Luego de terminar mi doctorado en España, me tocó la suerte de ligarme a la arqueología de Puerto Rico, y aún mucho antes a su literatura sellada con la amistad que hice en Madrid con Emilio Díaz Valcárcel. En la Universidad Católica de Ponce conocí a Ricardo Enrique Laguerre, y entré de lleno en Zeno Gandía, y en Tomás Blanco y mucho antes, claro está, en la metáfora blanca y negra de Luis Palés Matos, y en los versos de Corretjer, y en la amistad de Josemilio, y en los espacios de Pedro Juan Soto, y en la afectuosa literatura de Luis Rafael Sánchez, y en los entierros de Rodríguez Juliá, y en la aventura de Guajana, y en los caminos melódicos de Ismael Rivera, de Gilberto Monroig y de Lucesita. Por esas rutas he seguido admirando a gentes como Rosario Ferré, Mayra Montero y Ana Lydia Vega, no olvidando a René Marqués y a José Luis González, dominicano-méxico-puertorriqueño. Necesité poco tiempo para meterme a Puerto Rico en el corazón. También me ayudaron mucho las canciones interpretadas por Julita Ross, y Felipe Rodríguez, sin olvidar a Alina Sánchez, guardando la distancia. En los iniciales años setenta viajaba cada viernes en la tarde a Ponce para regresar a mi país el domingo en la noche. Entrenaba a algunos estudiantes en técnicas arqueológicas de campo en la Universidad Católica. Excavábamos el sitio Cayo Cofresí, un lugar temprano en la vida histórica de la isla (305 antes de Cristo), y en los crepúsculos, luego del fatigoso trabajo, dejábamos que la vellonera inventara las canciones de Sophy, mientras que nos “condecorábamos” con una “Medalla” y gozábamos con aquel éxito que marcó el comienzo de los setenta, “Muchacho malo”.

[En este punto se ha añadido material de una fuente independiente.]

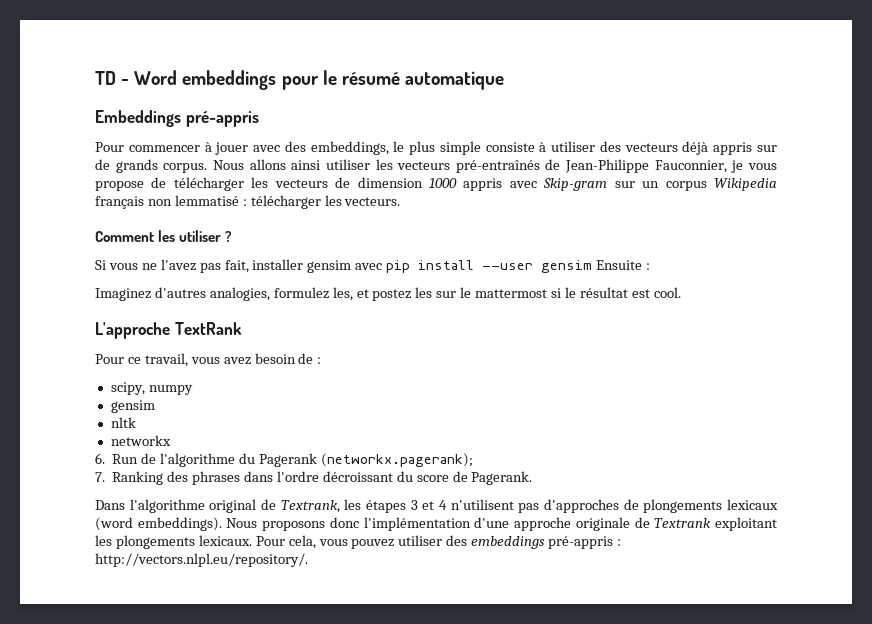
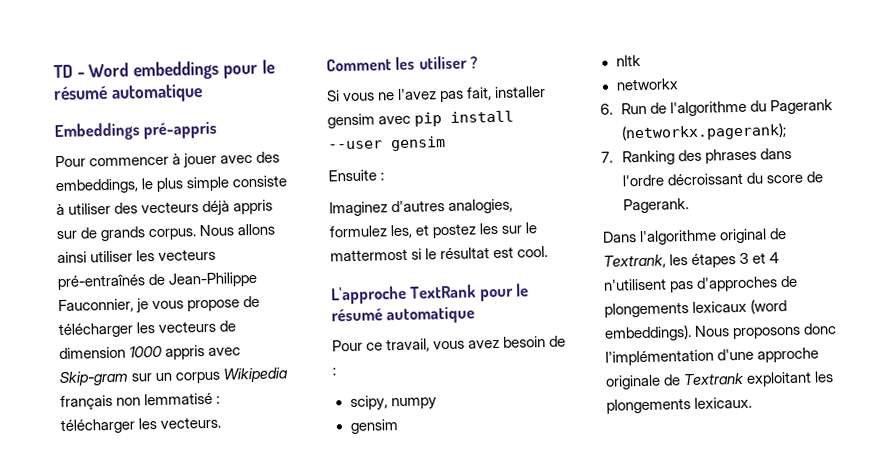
(593, 266) none -> (446, 144) //
(242, 328) none -> [479,283,530,302] [331,306,476,325] pour le résumé automatique
[255,535,622,549] [95,553,308,567] Pour cela, vous pouvez utiliser des embeddings pré-appris : http://vectors.nlpl.eu/repository/. -> (753, 402) none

Entraba definitivamente en el corazón de Puerto Rico por donde lo había hecho mi padre: por las playas, llanura y montañas de Ponce. De vez en cuando me llevaban al cañaveral; allí encontraría viejas facturas, recibos del tiro de caña de los años 30 en archivos abandonados. Buscaba dos años de biografías en los terrenos sobre los que el jinete del exilio Pancho Veloz, -llamado allí Don Franco- cabalgó, émulo antillano de algún “jinete insomne” sin campesinos que defender. Nunca encontré ni una firma, ni un documento, ni una muestra de la presencia de mi progenitor en el territorio en donde escribiera poemas y arriara bueyes. Pero mirando la montaña recordaba las descripciones del que fuera mayordomo sin haber jamás montado un caballo en su Santo Domingo natal. Le contaba a Gus Pantel, Luis Manuel Ledesma, a Mario Fenyo, a Jesús Figueroa y a Edgar Maíz, cómo casi viajo a Puerto Rico a la edad de tres años.
Cómo a lo mejor, si mi madre no se opone a las ideas definitivamente migratorias de mi padre, hubiera sido un hijo de Borinquen. Quizás la historia se hubiera comportado al revés, y hubiese pensado generosamente de la República Dominicana, mi país natal (isla dictatoriada muchas veces), concediéndole justamente el arrojo, la fama y el aliento de este Puerto Rico en donde el derecho a decir las cosas en lengua española revela que la lucha antillana coexiste en el corazón del pájaro que el poeta definió solo con alas, sabiendo que el pecho era Santo Domingo, esta isla morena (dominicohaitiana), en la que se inventó, entre los afanes y luchas de Hostos y Betances, la idea de la Confederación Antillana.